HumanCellAtlas / metadata-schema

This repo is for the metadata schemas associated with the HCA
Apache License 2.0
64 stars 32 forks source link

Add gene_annotation_version field to analysis_protocol #1543

Closed arschat closed 5 months ago

arschat commented 6 months ago

For which schema is a change/update being suggested?
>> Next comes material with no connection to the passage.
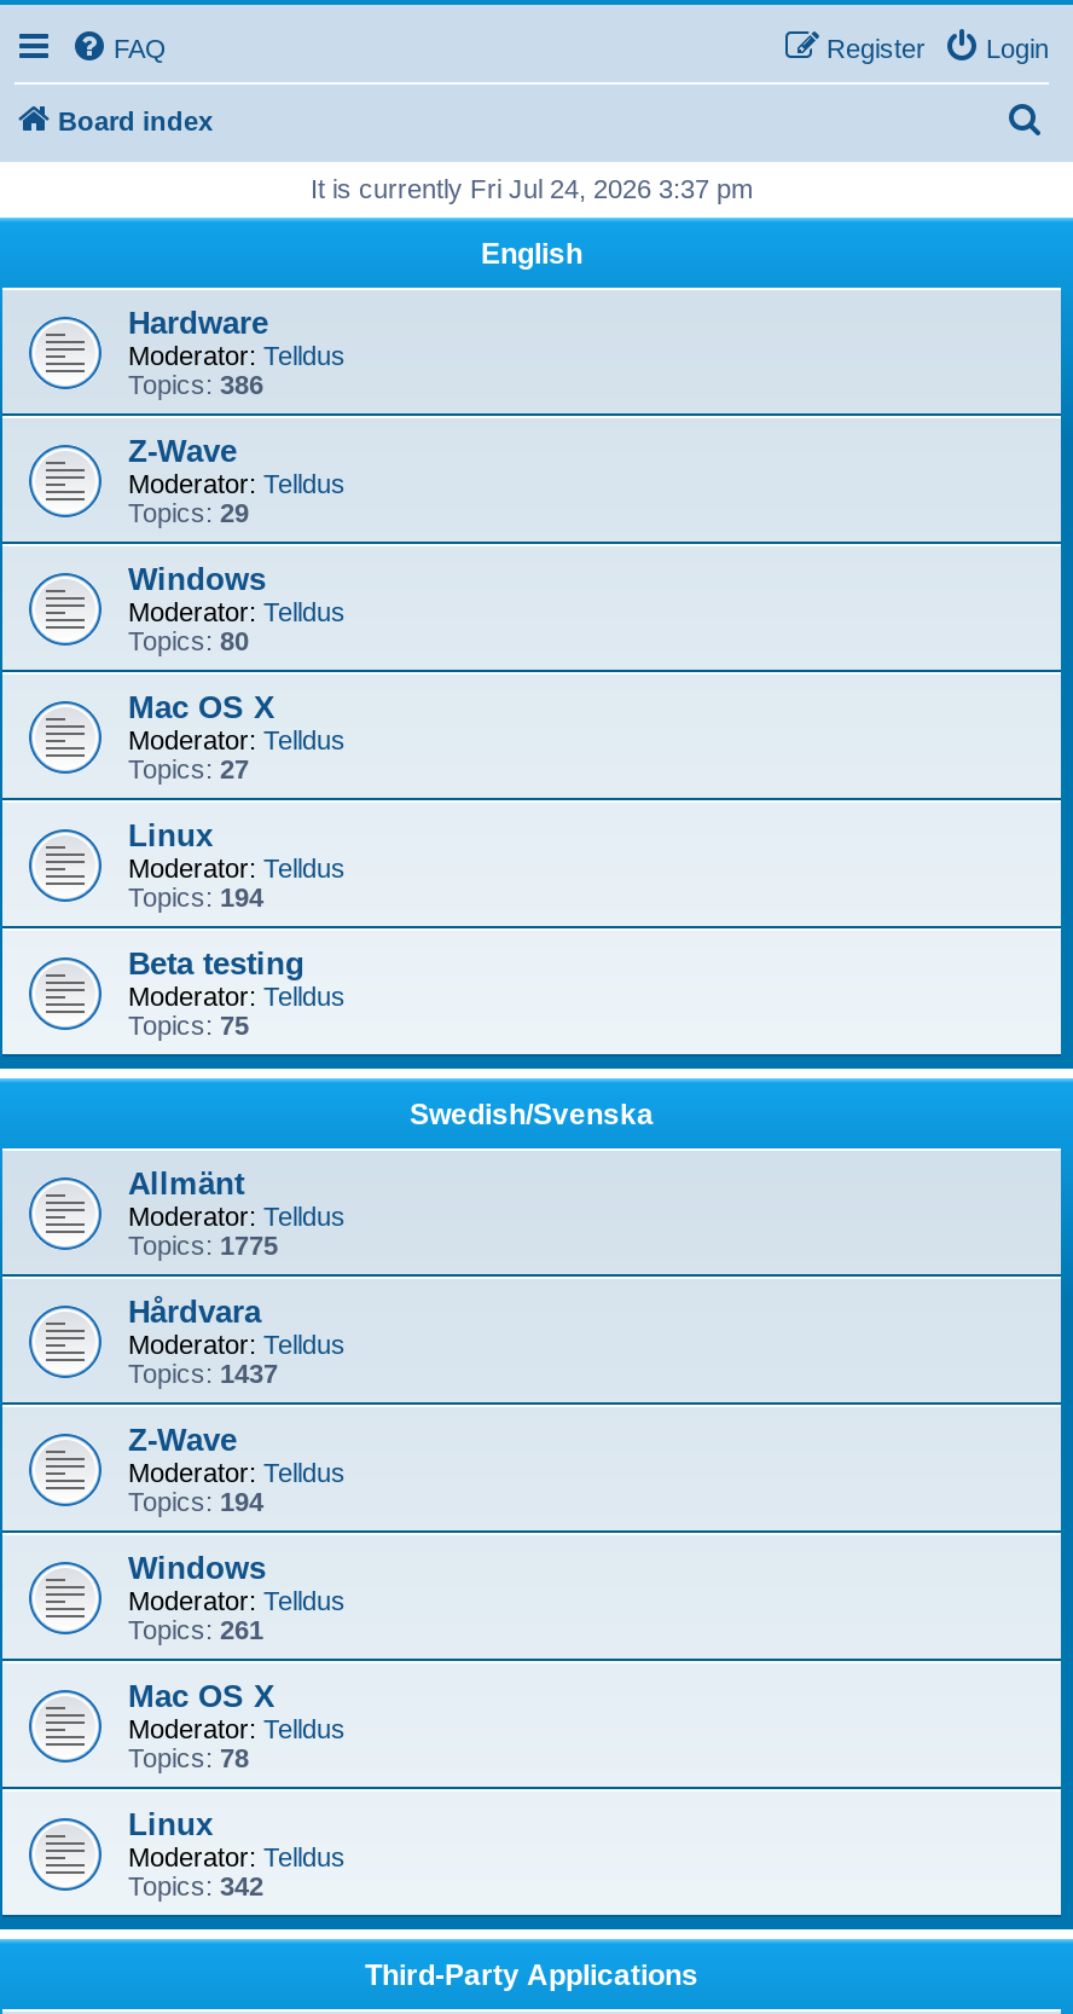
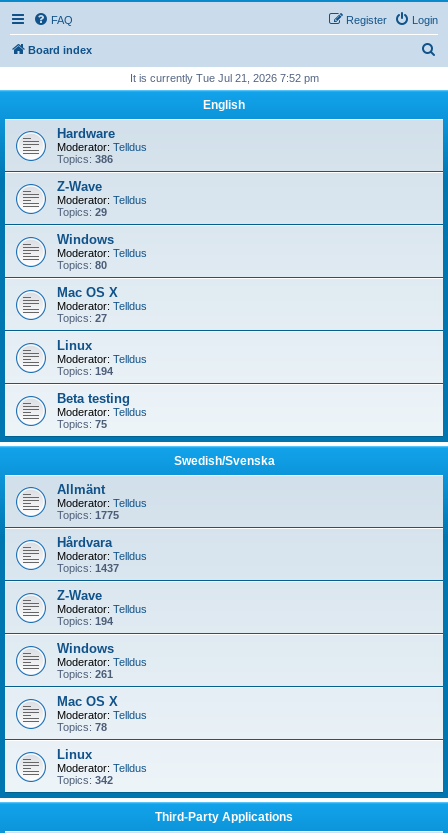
[311,174,753,203] It is currently Fri Jul 24, 2026 3:37 pm -> [130,72,318,84] It is currently Tue Jul 21, 2026 7:52 pm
I would like to request an update to the analysis_protocol.json schema.

What should the change/update be?

I would like to add a new field - gene_annotation_version - to this schema to allow data contributors to record the Ensembl release version accession number or NCBI RefSeq assembly version used for gene annotation.

This update constitutes a minor change to the schema it affects.

What new field(s) need to be changed/added?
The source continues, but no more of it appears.